▸ **GOAL OF THE EXERCISE**: Copy all lines below that use the word "Soon".

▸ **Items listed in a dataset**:
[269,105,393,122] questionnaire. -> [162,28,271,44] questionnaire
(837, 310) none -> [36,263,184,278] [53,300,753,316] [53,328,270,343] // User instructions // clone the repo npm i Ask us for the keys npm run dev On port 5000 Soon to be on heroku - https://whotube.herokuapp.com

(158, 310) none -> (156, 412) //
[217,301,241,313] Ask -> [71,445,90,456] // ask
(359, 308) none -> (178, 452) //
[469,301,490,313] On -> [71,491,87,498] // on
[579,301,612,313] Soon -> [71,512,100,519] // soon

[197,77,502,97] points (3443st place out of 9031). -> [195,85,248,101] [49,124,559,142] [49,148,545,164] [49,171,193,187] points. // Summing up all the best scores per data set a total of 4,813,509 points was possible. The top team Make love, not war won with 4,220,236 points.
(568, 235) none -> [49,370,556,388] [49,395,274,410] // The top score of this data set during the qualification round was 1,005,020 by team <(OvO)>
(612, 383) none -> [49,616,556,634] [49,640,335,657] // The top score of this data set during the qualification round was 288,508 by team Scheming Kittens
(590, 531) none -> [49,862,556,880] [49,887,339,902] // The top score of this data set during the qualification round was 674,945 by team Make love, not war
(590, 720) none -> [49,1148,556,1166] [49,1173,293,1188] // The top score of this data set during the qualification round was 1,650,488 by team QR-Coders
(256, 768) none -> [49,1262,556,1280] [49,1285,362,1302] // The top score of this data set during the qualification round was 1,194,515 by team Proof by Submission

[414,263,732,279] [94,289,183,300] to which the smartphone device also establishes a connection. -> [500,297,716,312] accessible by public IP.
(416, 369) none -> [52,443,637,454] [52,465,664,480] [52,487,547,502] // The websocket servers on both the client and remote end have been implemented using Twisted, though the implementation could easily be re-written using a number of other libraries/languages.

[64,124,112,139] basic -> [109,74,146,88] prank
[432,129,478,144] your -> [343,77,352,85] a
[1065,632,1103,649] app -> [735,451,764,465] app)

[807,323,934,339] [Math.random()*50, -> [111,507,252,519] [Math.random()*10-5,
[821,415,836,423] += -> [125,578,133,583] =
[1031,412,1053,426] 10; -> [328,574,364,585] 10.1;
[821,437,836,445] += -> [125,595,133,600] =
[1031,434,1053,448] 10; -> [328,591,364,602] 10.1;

▸ **SOLUTION**:
(837, 310) none -> [36,263,184,278] [53,300,753,316] [53,328,270,343] // User instructions // clone the repo npm i Ask us for the keys npm run dev On port 5000 Soon to be on heroku - https://whotube.herokuapp.com
[579,301,612,313] Soon -> [71,512,100,519] // soon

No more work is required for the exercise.